Reduced physical activity and risk of chronic disease: the biology behind the consequences

This review focuses on three preserved, ancient, biological mechanisms (physical activity, insulin sensitivity, and fat storage). Genes in humans and rodents were selected in an environment of high physical activity that favored an optimization of aerobic metabolic pathways to conserve energy for a potential, future food deficiency. Today machines and other technologies have replaced much of the physical activity that selected optimal gene expression for energy metabolism. Distressingly, the negative by-product of a lack of ancient physical activity levels in our modern civilization is an increased risk of chronic disease. We have been employing a rodent wheel-lock model to approximate the reduction in physical activity in humans from the level under which genes were selected to a lower level observed in modern daily functioning. Thus far, two major changes have been identified when rats undertaking daily, natural voluntary running on wheels experience an abrupt cessation of the running (wheel lock model).
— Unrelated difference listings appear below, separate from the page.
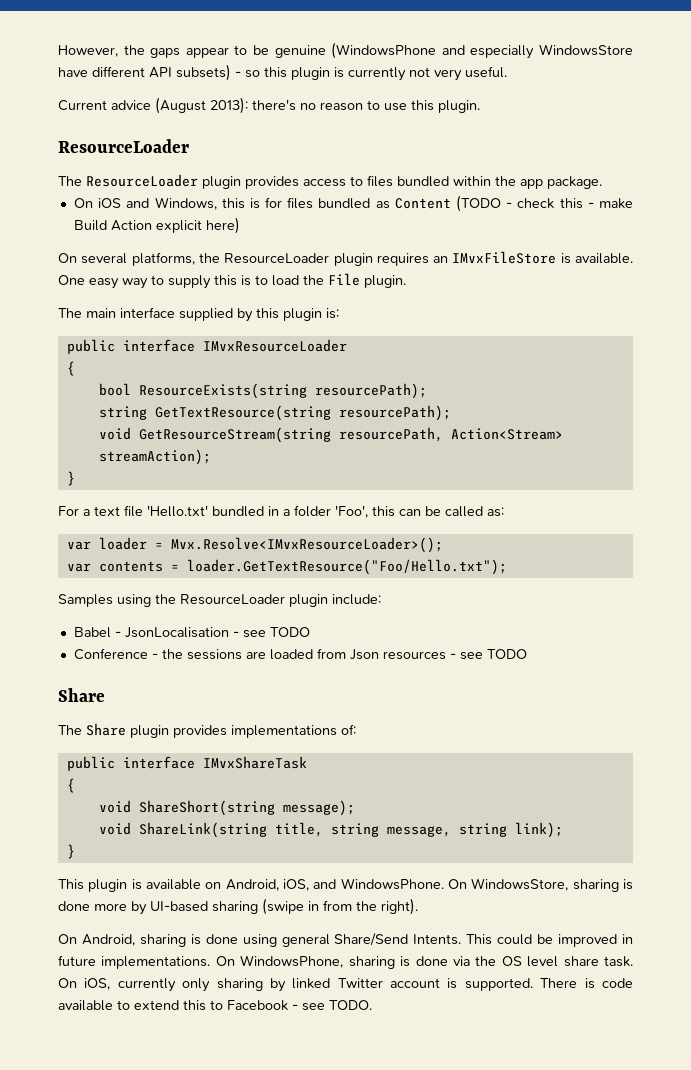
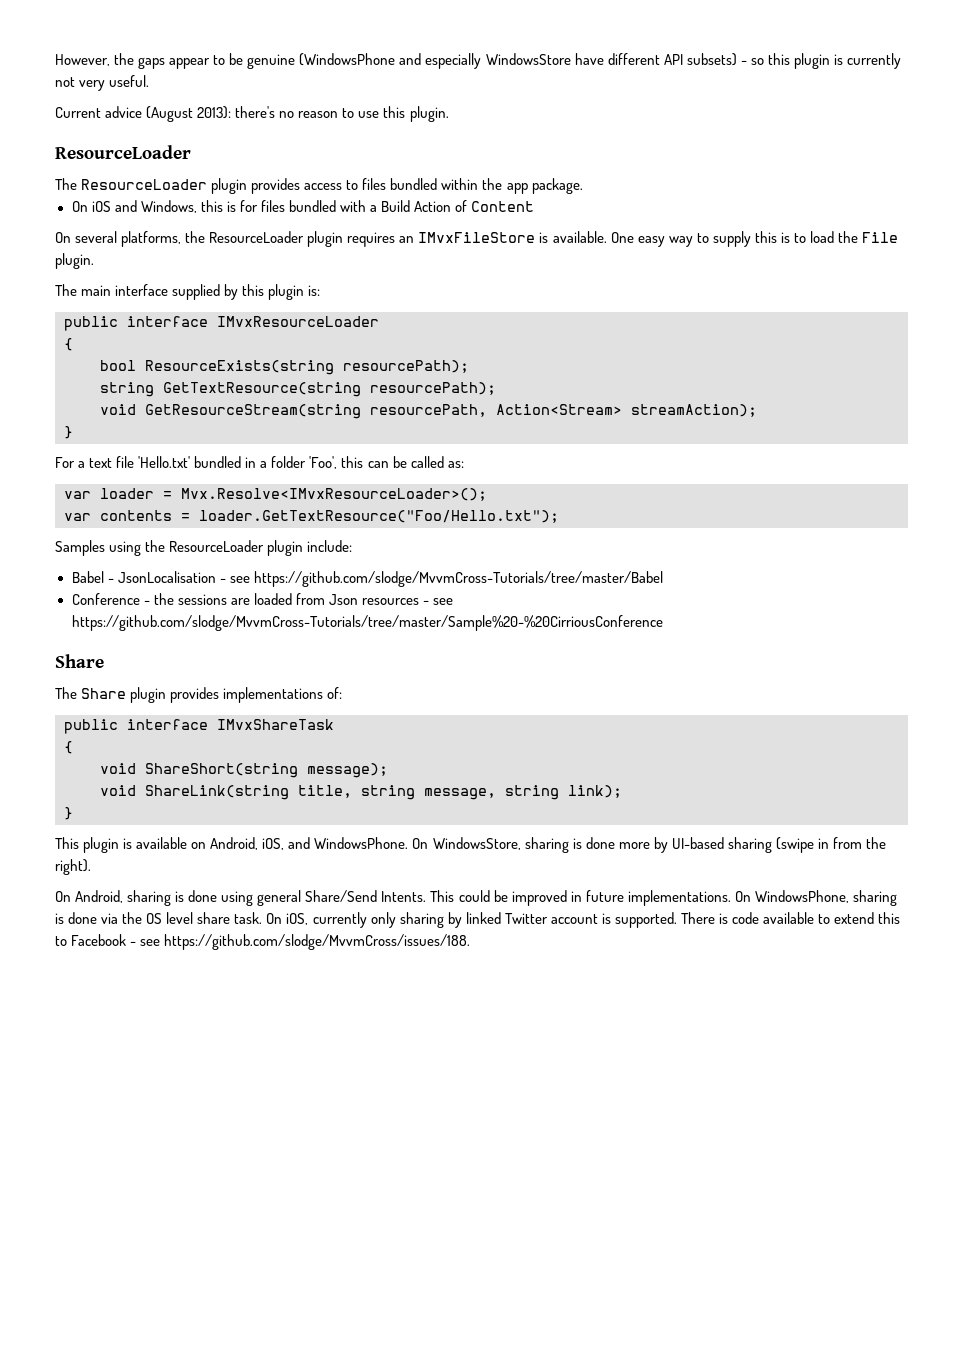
- On iOS and Windows, this is for files bundled as Content (TODO - check this - make Build Action explicit here)
+ On iOS and Windows, this is for files bundled with a Build Action of Content
- Babel - JsonLocalisation - see TODO
+ Babel - JsonLocalisation - see https://github.com/slodge/MvvmCross-Tutorials/tree/master/Babel
- Conference - the sessions are loaded from Json resources - see TODO
+ Conference - the sessions are loaded from Json resources - see https://github.com/slodge/MvvmCross-Tutorials/tree/master/Sample%20-%20CirriousConference
- There is code available to extend this to Facebook - see TODO.
+ There is code available to extend this to Facebook - see https://github.com/slodge/MvvmCross/issues/188.

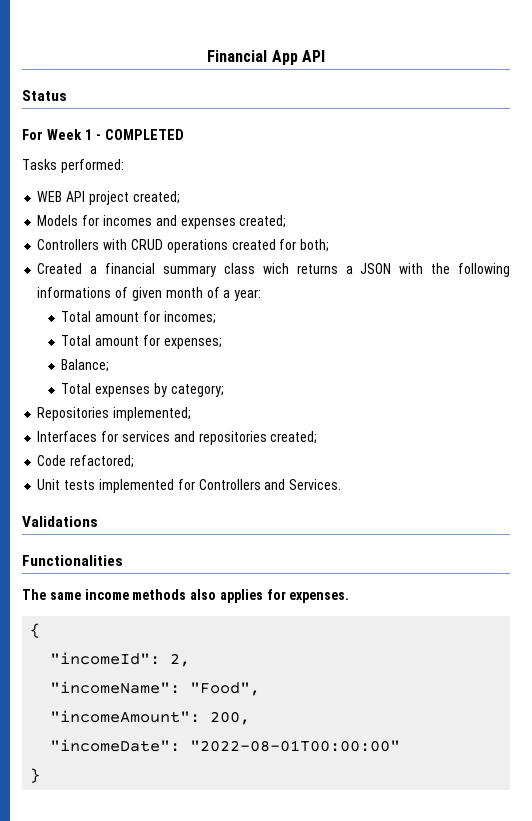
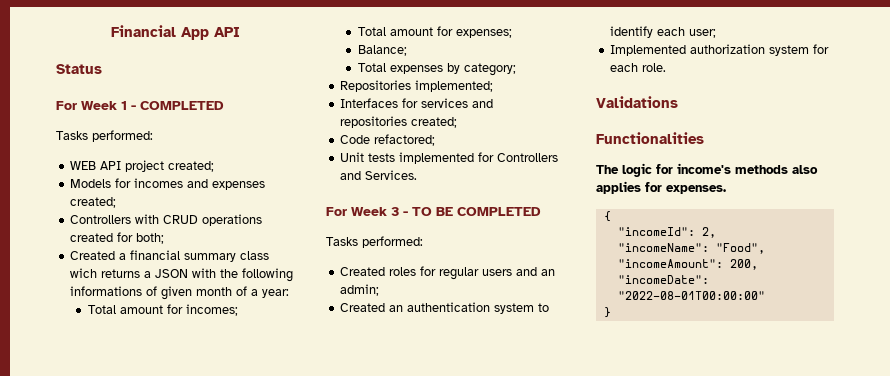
+ For Week 3 - TO BE COMPLETED
+ Tasks performed:
+ Created roles for regular users and an admin;
+ Created an authentication system to identify each user;
+ Implemented authorization system for each role.
- The same income methods also applies for expenses.
+ The logic for income's methods also applies for expenses.

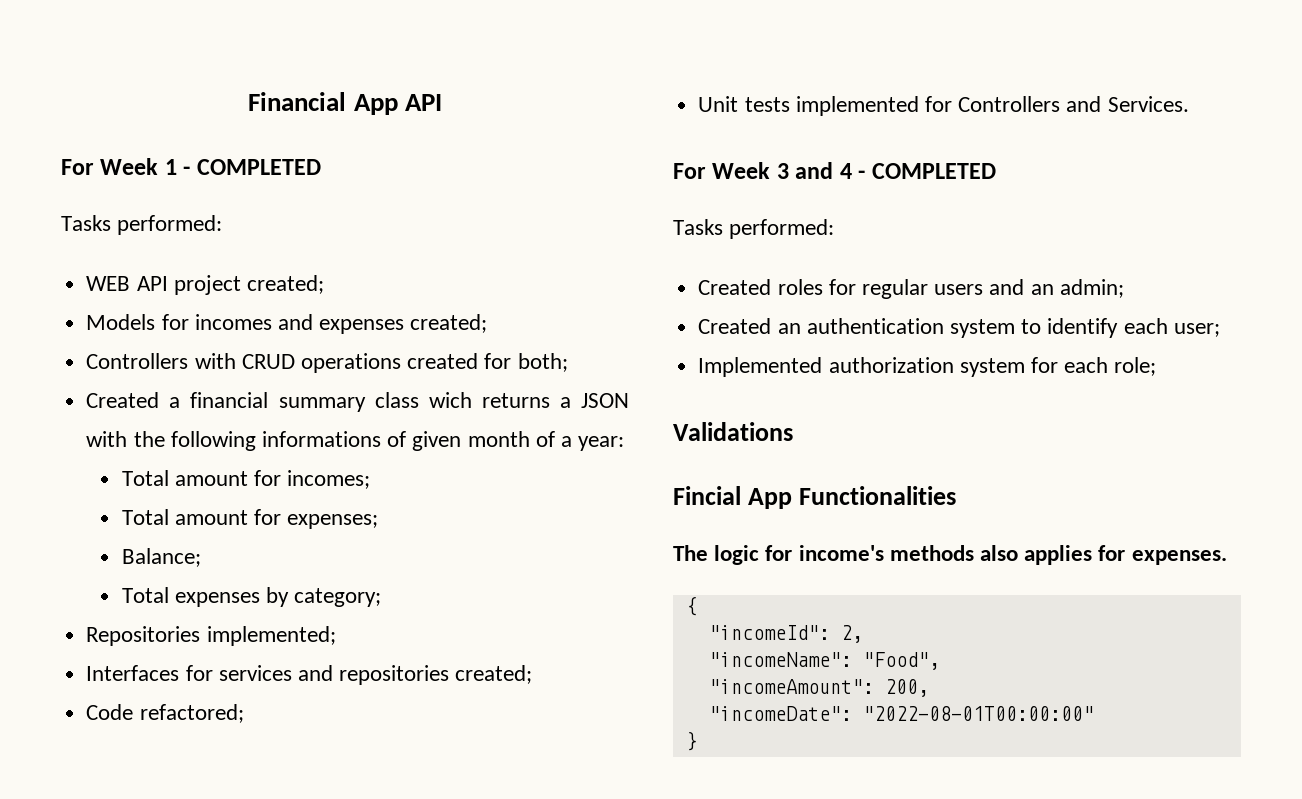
- Status
- For Week 3 - TO BE COMPLETED
+ For Week 3 and 4 - COMPLETED
- Implemented authorization system for each role.
+ Implemented authorization system for each role;
- Functionalities
+ Fincial App Functionalities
First, insulin sensitivity in the epitrochlearis muscle of rats falls to sedentary values after 2 days of the cessation of running, confirming the decline to sedentary values in whole-body insulin sensitivity when physically active humans stop high levels of daily exercise. Second, visceral fat increases within 1 week after rats cease daily running, confirming the plasticity of human visceral fat. This review focuses on the supporting data for the aforementioned two outcomes. Our primary goal is to better understand how a physically inactive lifestyle initiates maladaptations that cause chronic disease.